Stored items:
────────────────────

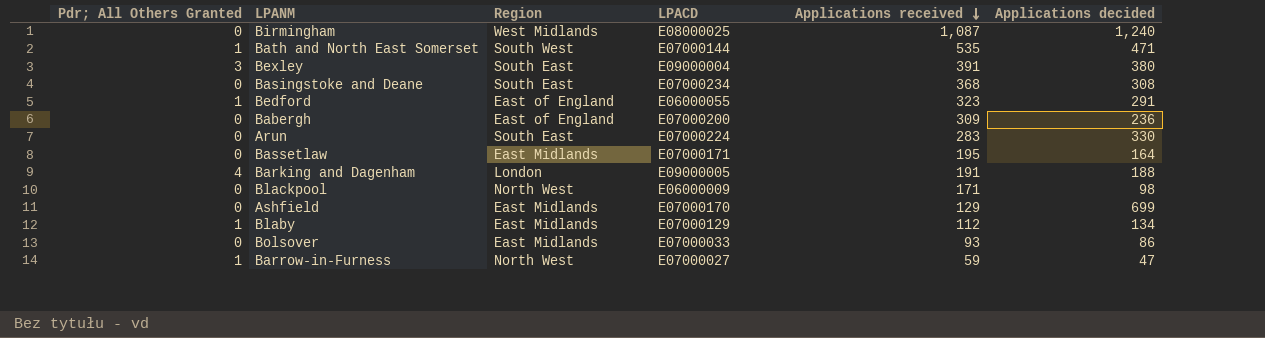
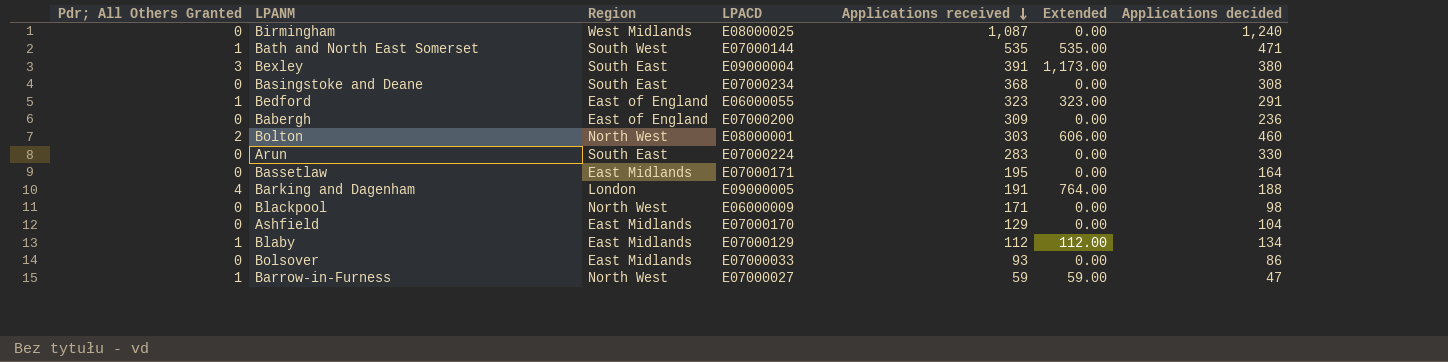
column Extended | formula: none -> [Pdr; All Others Granted] * [Applications received]
row Bolton: none -> 2 | North West | E08000001 | 303 | 606.00 | 460
Ashfield | Applications decided: 699 -> 104

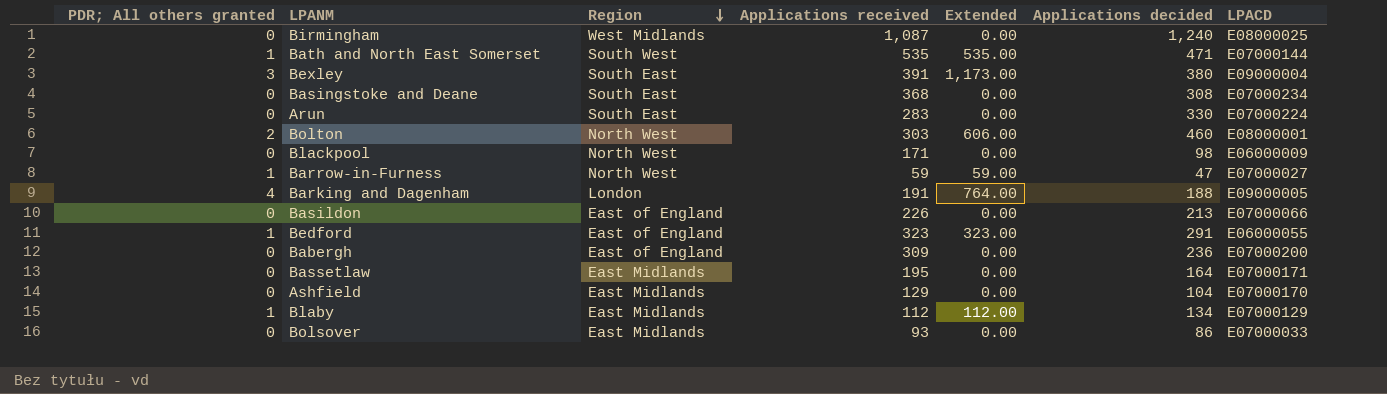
row order: Applications received descending -> Region descending
column name: Pdr; All Others Granted -> PDR; All others granted
column LPACD | position: 4 -> 7
row Basildon: none -> 0 | East of England | 226 | 0.00 | 213 | E07000066

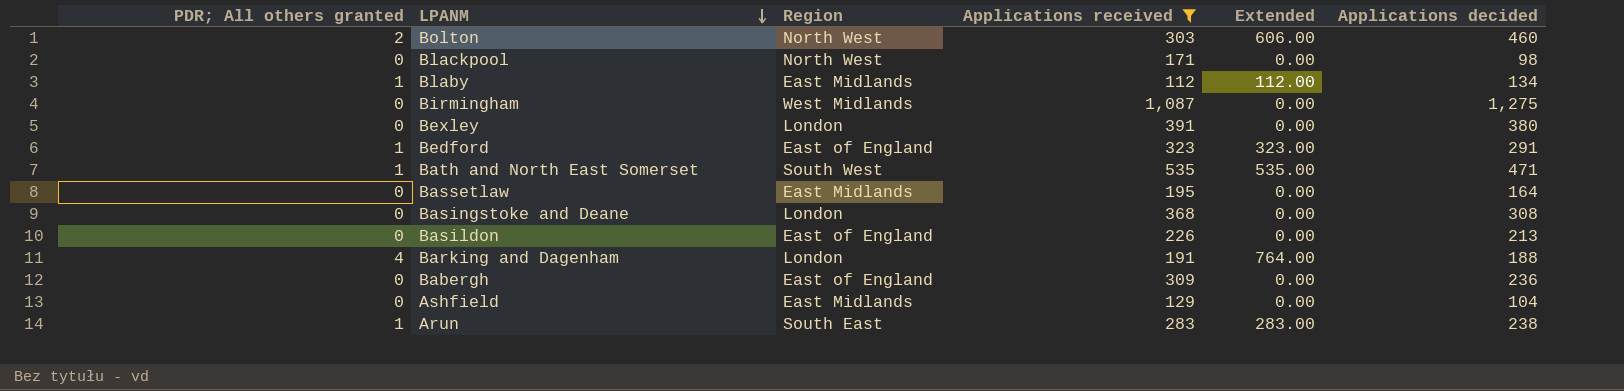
filter: none -> Applications received >= 112
row order: Region descending -> LPANM descending
column LPACD | position: 7 -> none
Birmingham | Applications decided: 1,240 -> 1,275
Bexley | PDR; All others granted: 3 -> 0
Bexley | Region: South East -> London
Bexley | Extended: 1,173.00 -> 0.00
Basingstoke and Deane | Region: South East -> London
Arun | PDR; All others granted: 0 -> 1
Arun | Extended: 0.00 -> 283.00
Arun | Applications decided: 330 -> 238

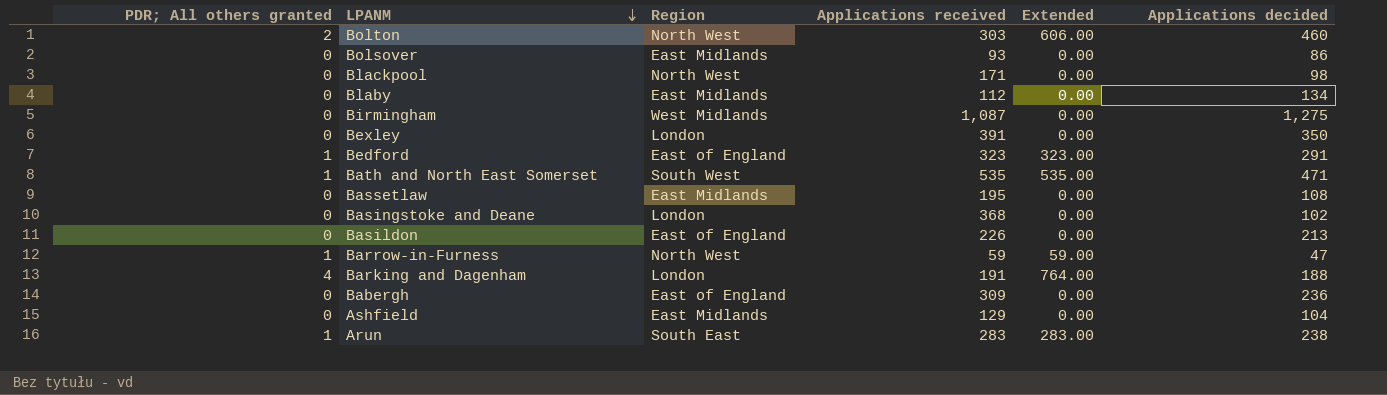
filter: Applications received >= 112 -> none
Blaby | PDR; All others granted: 1 -> 0
Blaby | Extended: 112.00 -> 0.00
Bexley | Applications decided: 380 -> 350
Bassetlaw | Applications decided: 164 -> 108
Basingstoke and Deane | Applications decided: 308 -> 102

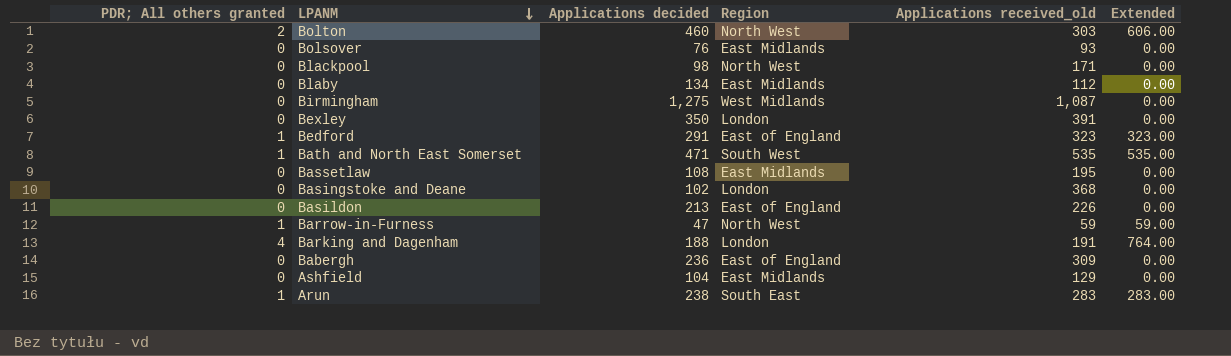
column Applications decided | position: 6 -> 3
column name: Applications received -> Applications received_old
Bolsover | Applications decided: 86 -> 76

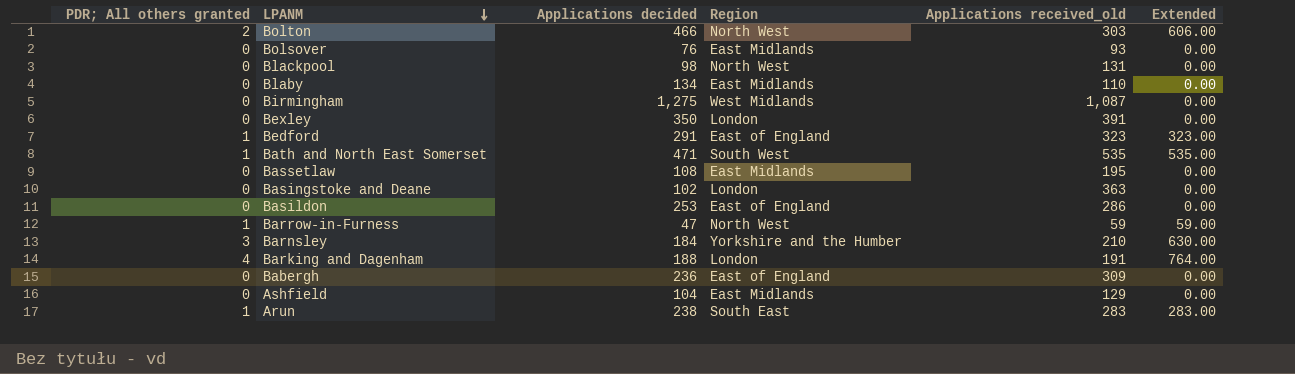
Bolton | Applications decided: 460 -> 466
Blackpool | Applications received_old: 171 -> 131
Blaby | Applications received_old: 112 -> 110
Basingstoke and Deane | Applications received_old: 368 -> 363
Basildon | Applications decided: 213 -> 253
Basildon | Applications received_old: 226 -> 286
row Barnsley: none -> 3 | 184 | Yorkshire and the Humber | 210 | 630.00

────────────────────

Task
Leave out the pictures and return, exactly as written, only the lines from the line with "Arun | Applications decided: 330 -> 238" through the end of the records above.

Result of the task
Arun | Applications decided: 330 -> 238

filter: Applications received >= 112 -> none
Blaby | PDR; All others granted: 1 -> 0
Blaby | Extended: 112.00 -> 0.00
Bexley | Applications decided: 380 -> 350
Bassetlaw | Applications decided: 164 -> 108
Basingstoke and Deane | Applications decided: 308 -> 102

column Applications decided | position: 6 -> 3
column name: Applications received -> Applications received_old
Bolsover | Applications decided: 86 -> 76

Bolton | Applications decided: 460 -> 466
Blackpool | Applications received_old: 171 -> 131
Blaby | Applications received_old: 112 -> 110
Basingstoke and Deane | Applications received_old: 368 -> 363
Basildon | Applications decided: 213 -> 253
Basildon | Applications received_old: 226 -> 286
row Barnsley: none -> 3 | 184 | Yorkshire and the Humber | 210 | 630.00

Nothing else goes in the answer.